Why the United Nations looked away as millions of people were maimed, killed

Former United Nations Secretary-General Kofi Annan.

As the world mourns Kofi Annan, a close scrutiny of the biggest conflicts of his time, wearing his lenses, offer some insights into why he and United Nations did nothing as millions were killed and maimed in the deadly global theaters.

Although Annan explains in his memoirs, Interventions, of the UN and the international community had no deep expertise on the country because at the time UN operated on “limited knowledge,” when the enormity of the killings in Rwanda became evident, no one came to Rwanda’s rescue.

He recalls how even after 200,000 people had been killed by government forces, efforts to raise basic military equipment and personnel proved futile for only eight personnel carriers were available and some of them were not serviceable.

So dire was the situation on the ground that no country was willing to offer an 800 self-contained battalion leaving Belgium with a force of 398 troops some of whom had just arrived in Rwanda, the largest contributor to the peace keeping mission.

Despite this inertia, the world pretended to be shocked when 800,000 people were killed in 100 days, after refusing to intervene, leaving a rebel group, Rwandese Patriotic Forces to drive out the government killer gangs.

In May 1998, Annan says he came face to face with his failure when he and his wife visited the country, in his capacity as UN secretary General when after his address to the country, the country’s leadership boycotted the reception, accusing him of insulting the Rwandan people.

Strongmen exterminated

In his speech, he had said that the horror came from within, rejecting the premise that the UN and the international community were solely culpable and were the prime perpetrator of the genocide. 

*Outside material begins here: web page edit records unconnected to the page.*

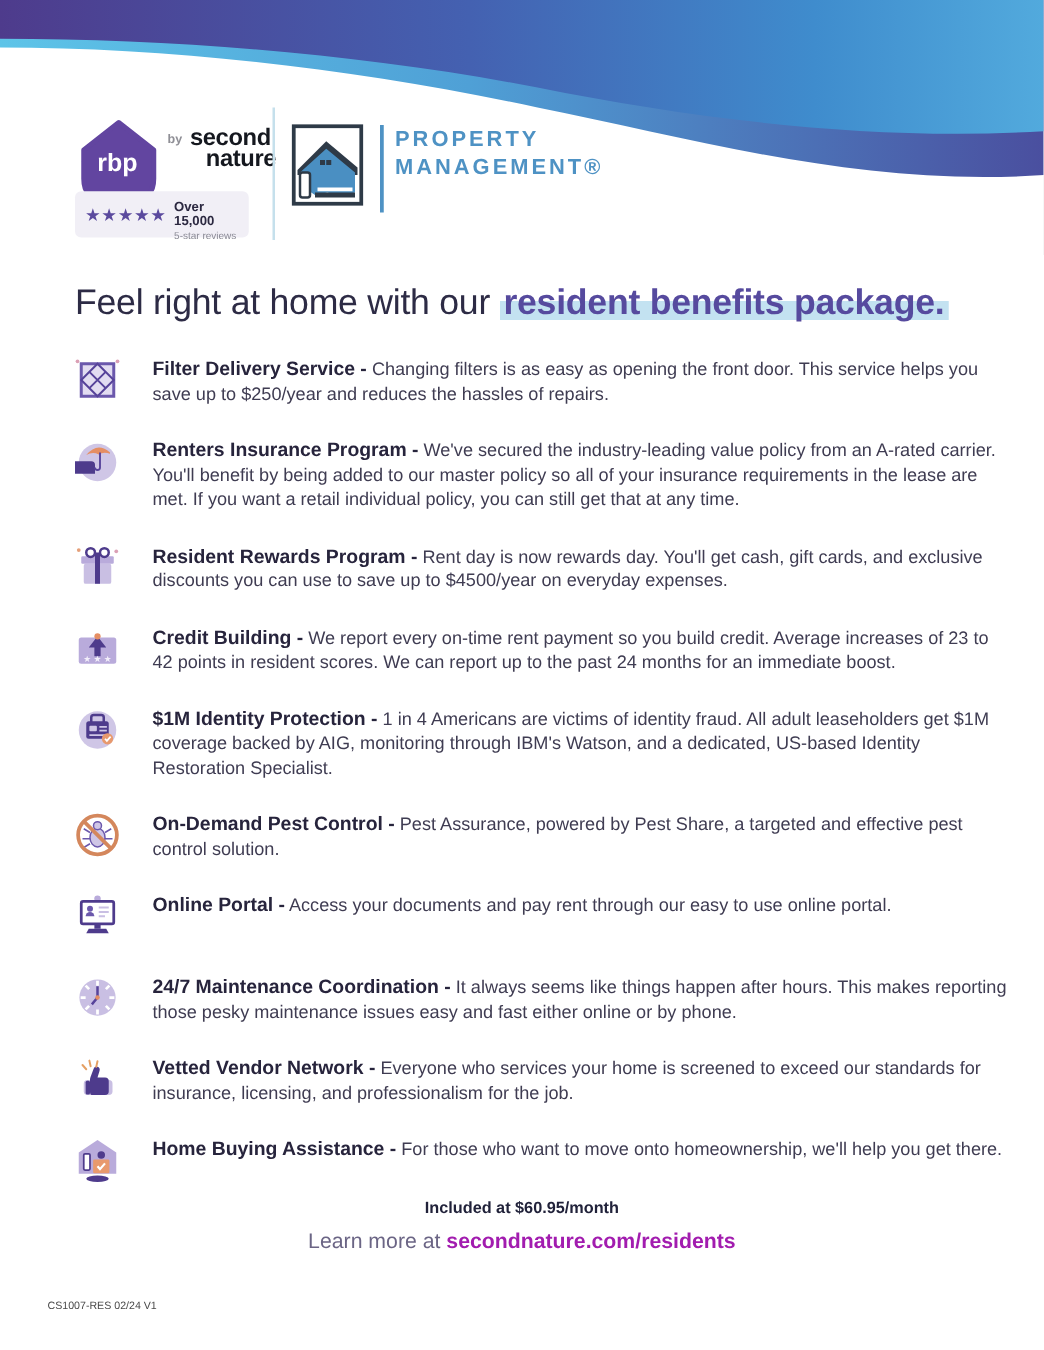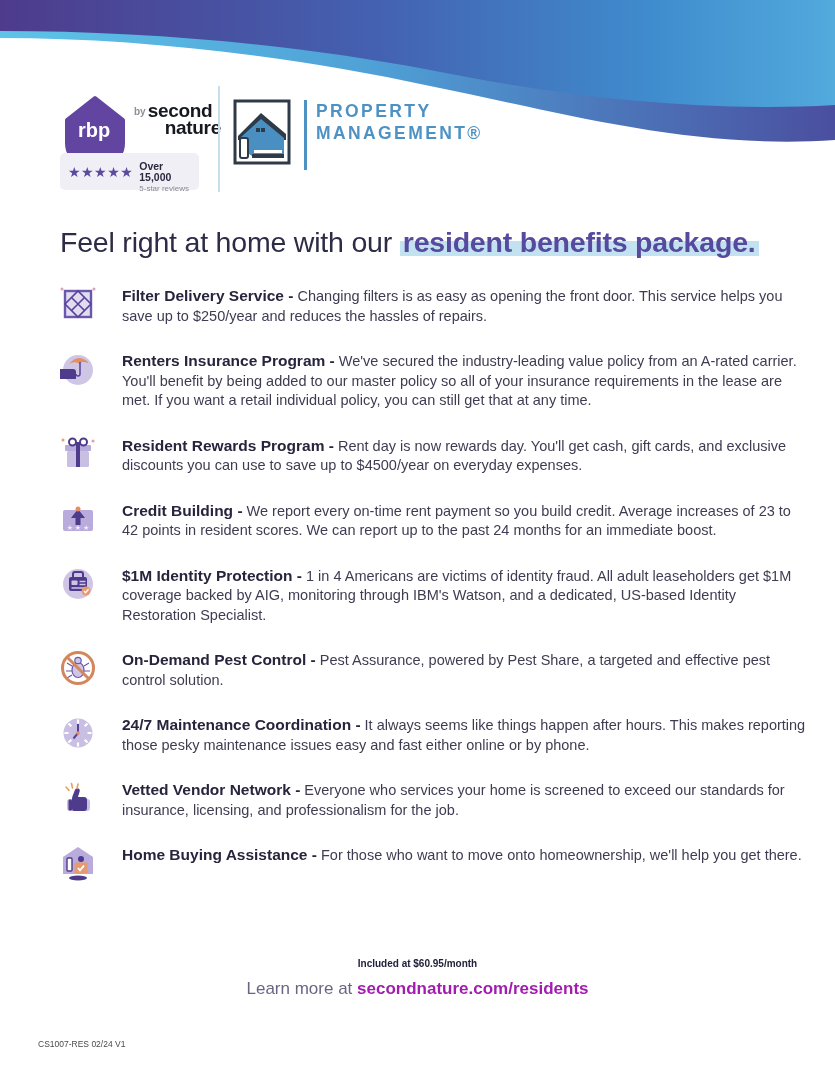--- a/index.html
+++ b/index.html
@@ -9,21 +9,21 @@
     position:relative; width:835px; height:1080px; margin:0 auto;
     background:#ffffff; overflow:hidden;
   }
   
   .wave-svg { position:absolute; top:0; left:0; display:block; }
   
   .logo-band { position:absolute; top:92px; left:60px; height:100px; }
   .rbp-logo { position:absolute; left:0; top:2px; width:70px; height:70px; }
   .byline { position:absolute; left:74px; top:10px; display:flex; align-items:flex-start; }
   .by { font-size:10px; color:#8f8f96; margin-top:4px; margin-right:2px; font-weight:bold; }
-  .brand-stack { line-height:17px; font-weight:bold; color:#15181f; font-size:19px; letter-spacing:-0.3px; }
+  .brand-stack { line-height:17px; font-weight:bold; color:#15181f; font-size:19px; letter-spacing:-0.3px;text-align:center; }
   .brand-stack .l2 { margin-left:17px; }
   .reviews-box {
     position:absolute; left:0px; top:61px; width:139px; height:37px;
     background:#f1eff6; border-radius:5px; display:flex; align-items:center; padding:0 8px; gap:6px;
   }
   .stars { color:#5b4a9e; font-size:14px; letter-spacing:0.5px; white-space:nowrap; }
   .reviews-text { line-height:11px;margin-top:12px; }
   .reviews-line1 { font-size:10.5px; font-weight:bold; color:#2b2840; }
   .reviews-line2 { font-size:8px; color:#8a8a95; }
   .v-divider { position:absolute; left:158px; top:-6px; width:2px; height:106px; background:#c5e0ec; }
@@ -42,21 +42,21 @@
     padding:0 3px;
   }
   
   .benefits { position:absolute; left:58px; top:284px; width:748px; }
   .benefit { display:flex; gap:24px; margin-bottom:23px; min-height:42px; }
   .benefit-icon { flex:0 0 40px; width:40px; height:40px; }
   .benefit-text { font-size:14.5px; line-height:19.5px; color:#3f3c52; padding-top:2px; }
   .benefit-text strong { color:#27243c; font-size:15.5px; font-weight:bold; }
   
   .price-block { position:absolute; left:0; top:958px; width:835px; text-align:center; }
-  .price-line { font-size:10px; font-weight:bold; color:#21223a; }
+  .price-line { font-size:13px; font-weight:bold; color:#21223a; }
   .learn-line { margin-top:10px; font-size:17px; color:#6b6585; }
   .learn-line a { color:#a21caf; font-weight:bold; text-decoration:none; }
   .legal-bar { position:absolute; left:38px; right:38px; top:1039px; display:flex;
                justify-content:space-between; font-size:8.5px; color:#4a4a4a; }
   .legal-left { max-width:640px; }
 </style>
 </head>
 <body>
 
 <div class="page">
@@ -200,20 +200,35 @@
         <path d="M14,18 l-5,-3 M14,23 h-6 M14,27 l-5,3 M26,18 l5,-3 M26,23 h6 M26,27 l5,3" stroke="#6b58ac" stroke-width="1.2"></path>
         <circle cx="20" cy="20" r="15.5" fill="none" stroke="#d4875c" stroke-width="3"></circle>
         <path d="M9.5,9.5 L30.5,30.5" stroke="#d4875c" stroke-width="3"></path>
       </svg>
       <p class="benefit-text">
         <strong>On-Demand Pest Control -</strong>
         <span>Pest Assurance, powered by Pest Share, a targeted and effective pest control solution.</span>
       </p>
     </div>
 
+    <div class="benefit">
+      <svg class="benefit-icon" viewBox="0 0 40 40">
+        <circle cx="20" cy="6" r="2.6" fill="#b9abdb"></circle>
+        <rect x="7" y="8" width="26" height="18" rx="1.5" fill="#ffffff" stroke="#4e3b8c" stroke-width="2.2"></rect>
+        <circle cx="14" cy="14" r="2.4" fill="#6b58ac"></circle>
+        <path d="M10.5,20 a3.5,3.5 0 0 1 7,0" fill="#6b58ac"></path>
+        <path d="M21,13 h8 M21,16.5 h8 M21,20 h5" stroke="#c9bfe3" stroke-width="1.6"></path>
+        <rect x="17.5" y="26" width="5" height="4" fill="#4e3b8c"></rect>
+        <path d="M13,30 h14 l2,3.5 h-18 Z" fill="#4e3b8c"></path>
+      </svg>
+      <p class="benefit-text">
+        <strong>Online Portal -</strong>
+        <span>Access your documents and pay rent through our easy to use online portal.</span>
+      </p>
+    </div>
 
     <div class="benefit">
       <svg class="benefit-icon" viewBox="0 0 40 40">
         <circle cx="20" cy="20" r="14.5" fill="#c9bfe3"></circle>
         <path d="M20,6.5 v4 M20,29.5 v4 M6.5,20 h4 M29.5,20 h4 M10.5,10.5 l2.8,2.8 M26.7,26.7 l2.8,2.8 M29.5,10.5 l-2.8,2.8 M13.3,26.7 l-2.8,2.8" stroke="#ffffff" stroke-width="2.2"></path>
         <path d="M20,20 L20,11 M20,20 L15.5,25.5" stroke="#57439a" stroke-width="2"></path>
         <circle cx="20" cy="20" r="1.8" fill="#e58e63"></circle>
       </svg>
       <p class="benefit-text">
         <strong>24/7 Maintenance Coordination -</strong>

The UN’s inactivity in Rwanda, Annan explains had been caused by the debacle which had been witnessed in Somalia after United States which had tried to disarm a warlord General Farrah Aidid.

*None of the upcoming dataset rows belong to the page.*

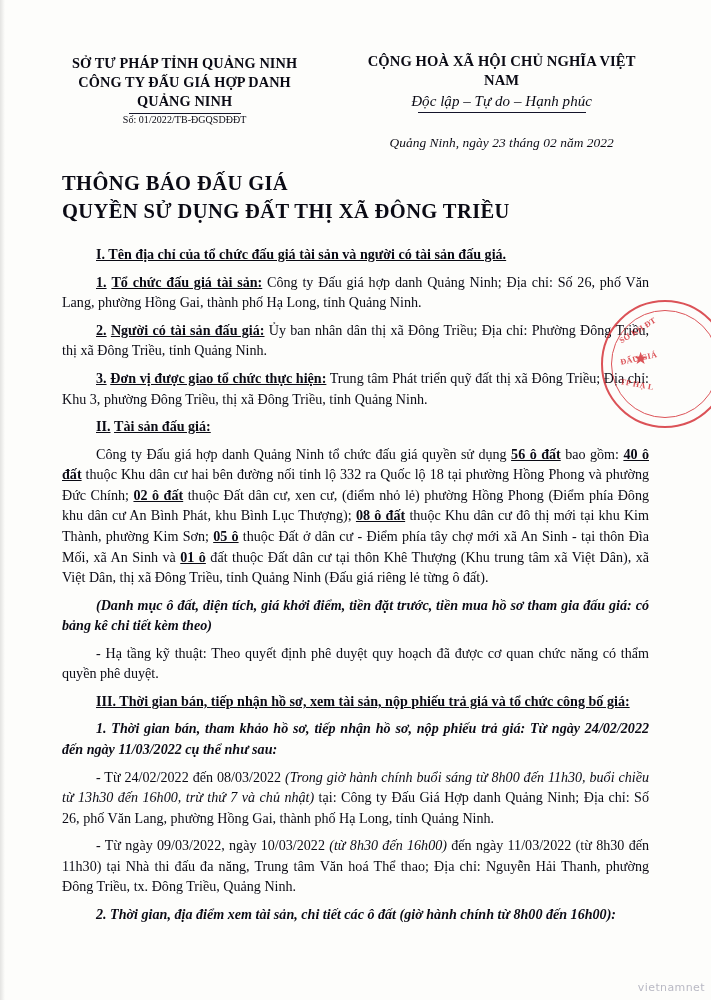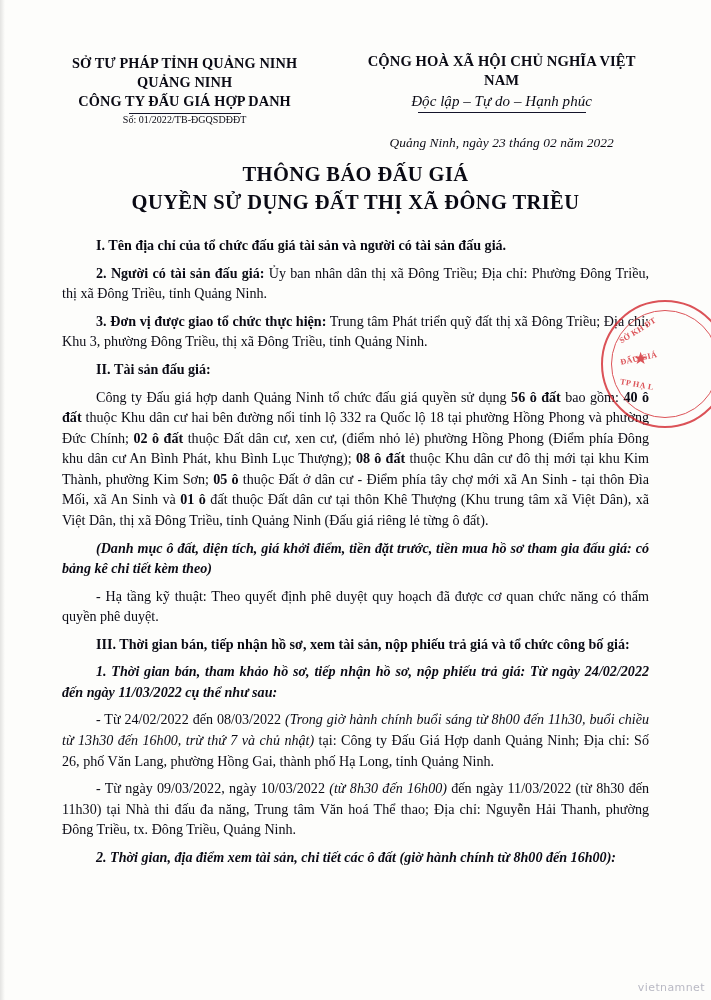--- a/index.html
+++ b/index.html
@@ -83,22 +83,21 @@
   .place-date {
     font-size: 13.4px;
     font-style: italic;
     text-align: center;
     margin-top: 22px;
     letter-spacing: .05px;
   }
 
   
   .title-block {
-    text-align: center;
-    margin-top: 10px;
+    margin-top: 19px;
   }
   .title-main {
     font-weight: bold;
     font-size: 20.5px;
     letter-spacing: .4px;
     line-height: 1.3;
   }
   .title-sub {
     font-weight: bold;
     font-size: 20.5px;
@@ -111,21 +110,21 @@
   .body {
     margin-top: 20px;
     font-size: 14.1px;
     line-height: 1.46;
     text-align: justify;
   }
   p {
     margin: 0 0 7px 0;
     text-indent: 34px;
   }
-  .b { font-weight: bold; }
+  .b { font-weight: bold; text-decoration: underline; }
   .i { font-style: italic; }
   .bi { font-weight: bold; font-style: italic; }
 
   
   .seal {
     position: absolute;
     right: -18px;
     top: 300px;
     width: 124px;
     height: 124px;
@@ -181,42 +180,43 @@
 </style>
 </head>
 <body>
 
 <div class="page">
   <div class="paper">
 
     <div class="header">
       <div class="hdr-left">
         <div class="org-line">SỞ TƯ PHÁP TỈNH QUẢNG NINH</div>
+        <div class="org-line">CÔNG TY ĐẤU GIÁ HỢP DANH</div>
         <div class="org-line">QUẢNG NINH</div>
-        <div class="org-line">CÔNG TY ĐẤU GIÁ HỢP DANH</div>
         <div class="hr-under-org"></div>
         <div class="sonumber">Số: 01/2022/TB-ĐGQSDĐĐT</div>
       </div>
       <div class="hdr-right">
         <div class="nation-line">CỘNG HOÀ XÃ HỘI CHỦ NGHĨA VIỆT NAM</div>
         <div class="motto">Độc lập – Tự do – Hạnh phúc</div>
         <div class="hr-under-motto"></div>
         <div class="place-date">Quảng Ninh, ngày 23 tháng 02 năm 2022</div>
       </div>
     </div>
 
     <div class="title-block">
       <div class="title-main">THÔNG BÁO ĐẤU GIÁ</div>
       <div class="title-sub">QUYỀN SỬ DỤNG ĐẤT THỊ XÃ ĐÔNG TRIỀU</div>
     </div>
 
     <div class="body">
 
       <p class="b">I. Tên địa chỉ của tổ chức đấu giá tài sản và người có tài sản đấu giá.</p>
 
+      <p><span class="b">1.</span> <span class="b">Tổ chức đấu giá tài sản:</span><span> Công ty Đấu giá hợp danh Quảng Ninh; Địa chỉ: Số 26, phố Văn Lang, phường Hồng Gai, thành phố Hạ Long, tỉnh Quảng Ninh.</span></p>
 
       <p><span class="b">2.</span> <span class="b">Người có tài sản đấu giá:</span><span> Ủy ban nhân dân thị xã Đông Triều; Địa chỉ: Phường Đông Triều, thị xã Đông Triều, tỉnh Quảng Ninh.</span></p>
 
       <p><span class="b">3.</span> <span class="b">Đơn vị được giao tổ chức thực hiện:</span><span> Trung tâm Phát triển quỹ đất thị xã Đông Triều; Địa chỉ: Khu 3, phường Đông Triều, thị xã Đông Triều, tỉnh Quảng Ninh.</span></p>
 
       <p><span class="b">II.</span> <span class="b">Tài sản đấu giá:</span></p>
 
       <p><span>Công ty Đấu giá hợp danh Quảng Ninh tổ chức đấu giá quyền sử dụng </span><span class="b">56 ô đất</span><span> bao gồm: </span><span class="b">40 ô đất</span><span> thuộc Khu dân cư hai bên đường nối tỉnh lộ 332 ra Quốc lộ 18 tại phường Hồng Phong và phường Đức Chính; </span><span class="b">02 ô đất</span><span> thuộc Đất dân cư, xen cư, (điểm nhỏ lẻ) phường Hồng Phong (Điểm phía Đông khu dân cư An Bình Phát, khu Bình Lục Thượng); </span><span class="b">08 ô đất</span><span> thuộc Khu dân cư đô thị mới tại khu Kim Thành, phường Kim Sơn; </span><span class="b">05 ô</span><span> thuộc Đất ở dân cư - Điểm phía tây chợ mới xã An Sinh - tại thôn Đìa Mối, xã An Sinh và </span><span class="b">01 ô</span><span> đất thuộc Đất dân cư tại thôn Khê Thượng (Khu trung tâm xã Việt Dân), xã Việt Dân, thị xã Đông Triều, tỉnh Quảng Ninh (Đấu giá riêng lẻ từng ô đất).</span></p>
 
       <p class="bi">(Danh mục ô đất, diện tích, giá khởi điểm, tiền đặt trước, tiền mua hồ sơ tham gia đấu giá: có bảng kê chi tiết kèm theo)</p>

The UN secretary General at the time, Boutros Boutros-Gali had secretly allowed the US to conduct an operation of arresting Aidid.

Things went awry after the US hijacked the peace keeping mission UNOSOM  (United Nations Mission in Somalia)  and deployed Rangers, Delta Force and Navy Seals in a botched operation that saw two US helicopters shot, 18 soldiers killed and scores injured.

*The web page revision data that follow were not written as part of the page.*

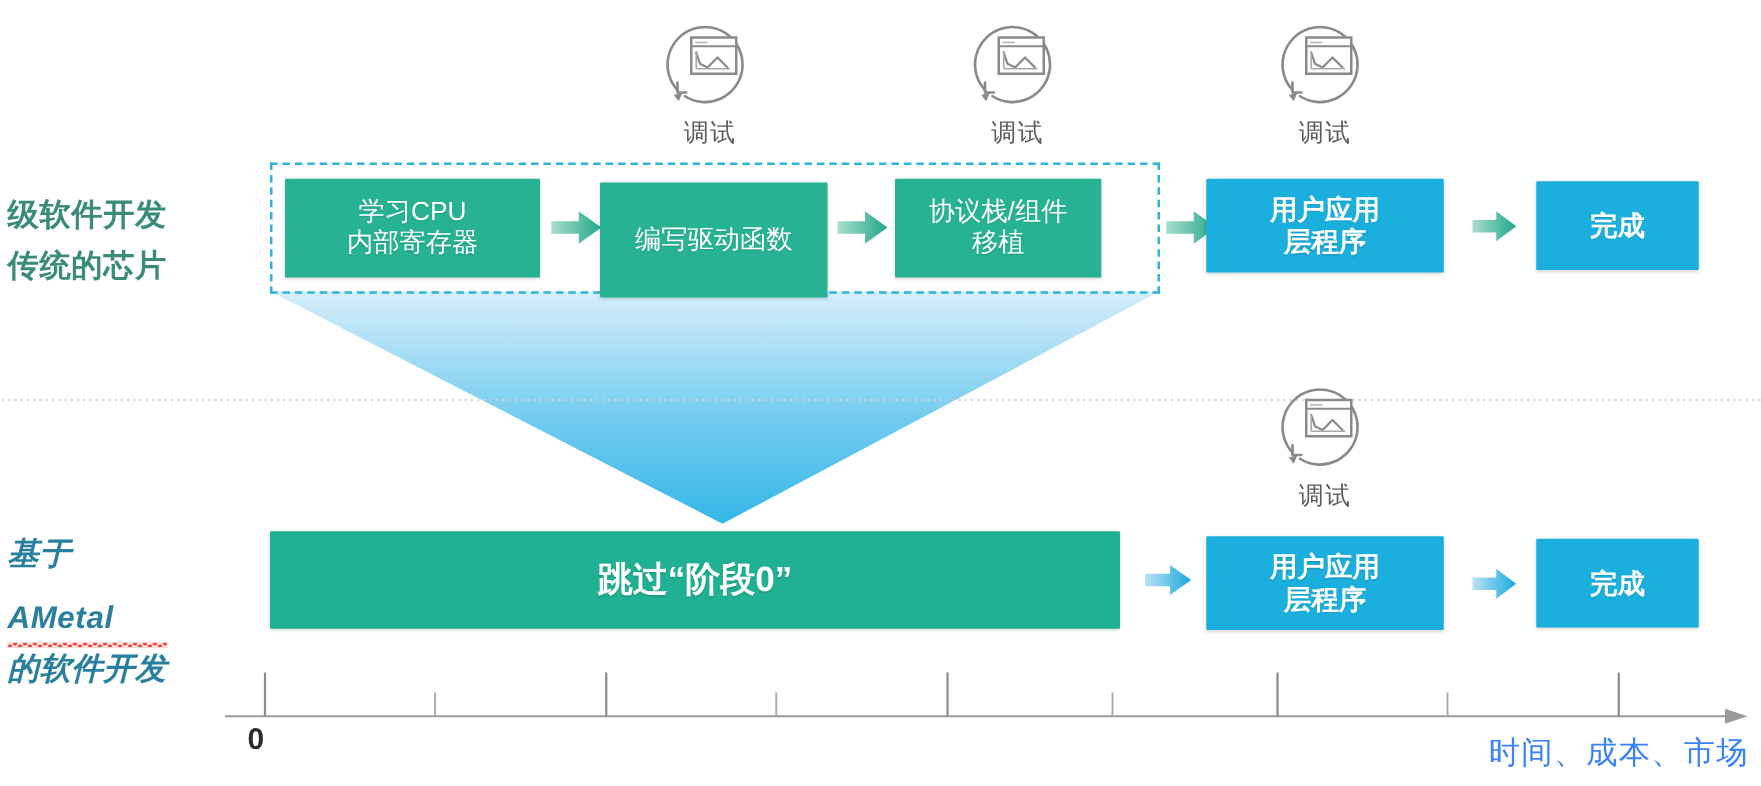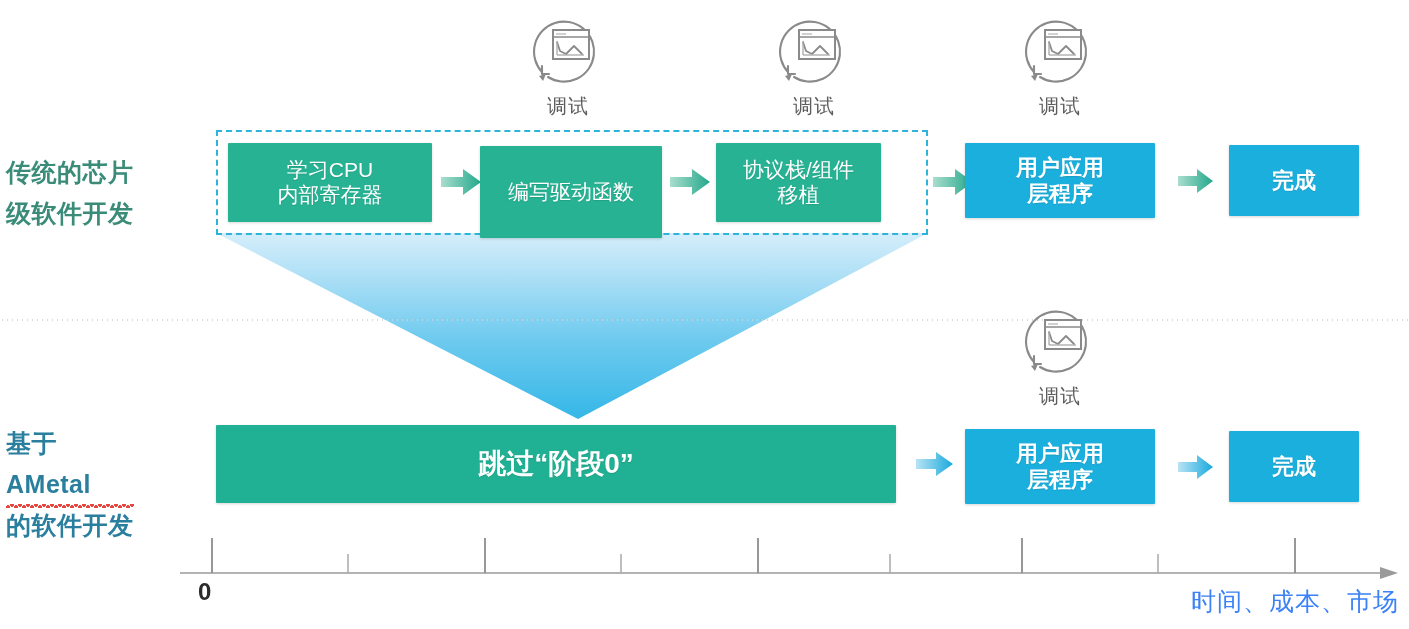--- a/index.html
+++ b/index.html
@@ -18,25 +18,26 @@
   
   .row-label{
     position:absolute;
     font-weight:bold;
     font-size:25px;
     line-height:41px;
     letter-spacing:.5px;
     white-space:nowrap;
   }
   .row-label.top{ left:6px; top:152px; color:#3a8c79; }
-  .row-label.bottom{ left:6px; top:423px; color:#2a7f9e; }
+  .row-label.bottom{ left:6px; top:423px; color:#2a7f9e;font-style:italic; }
   .row-label span{ display:block; }
   .sq-underline{
     position:relative;
     display:inline-block;
+    margin-top:10px;
   }
   .sq-underline::after{
     content:"";
     position:absolute;
     left:0; right:0; bottom:-3px;
     height:4px;
     background-image:
       radial-gradient(circle at 2px 3px, #e8453c 1.6px, transparent 1.9px),
       radial-gradient(circle at 6px 1px, #e8453c 1.6px, transparent 1.9px);
     background-size:8px 4px;
@@ -140,22 +141,22 @@
     letter-spacing:1px;
     white-space:nowrap;
   }
 </style>
 </head>
 <body>
 
 <div id="canvas">
 
   <div class="row-label top">
+    <span>级软件开发</span>
     <span>传统的芯片</span>
-    <span>级软件开发</span>
   </div>
 
   <div class="row-label bottom">
     <span>
         <span>基于</span>
         <span class="sq-underline">AMetal</span>
       </span>
     <span>的软件开发</span>
   </div>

And when the pictures of bodies of the American soldiers were broadcast, Americans were outraged and demanded the immediate withdrawal of US troops in Somalia.

From that moment, “the world abandoned Somalia, allowing it to create for the world whole new forms of civil chaos and human suffering” and the international community only took notice after the country became a cradle of terrorists and pirates.

According to Annan, things degenerated after UNOSOM was distracted from battling the various factions that had exposed millions to starvation and death and attempted to disarm one warlord, with disastrous results.

The consequences was withdrawal of US troops weakening the peace keeping mission, and a declaration by President Bill Clinton that never again would American soldiers be put in harms.

He gives insights of how the world again failed South Sudan where thousands were massacred by government sponsored Janjaweed fighters while, President Omar al-Bashir took the UN round in circles denying there was trouble in the region as he kept peacekeepers out if his country. As the killings went on unabated, the UN Security Council members were debating whether the proportions of the deaths and suffering could be described as a genocide.

“In the end, it almost took four years of continued mass rape, mutilation, slaughter and deaths of hundreds of thousands to exposure to disease and malnutrition ...before the Security Council issued anything resembling  a serious response and dispatched  international troops to Darfur,” Annan says.

At first, America appeared concerned about the the killings and Colin Powell, the Secretary of State was the first to refer to the killings as genocide but even after this, he declared that the US policy would not change to support deployment of troops in a peace keeping mission.

In the meantime, the Security Council formed a commission of inquiry to investigate whether the conflict in Darfur was a genocide and the verdict was not helpful either for the commission led by Italian judge Antonio Cassette concluded that technically this could not be classified as such, even though there was evidence that major crimes had been committed

“The label genocide was irrelevant to the fact that hundreds of thousands were suffering in Darfur but as a result of the obsession with the word as if only genocide could signify an evil worthy of our collective horror , the debate about what action  should be taken was delayed further,”  he opines.

According to Annan, the policy of not using force to keep peace, gave warlords opportunities as strongmen exterminated hundreds of thousands and displaced millions in their diabolical schemes of ethnic cleansing.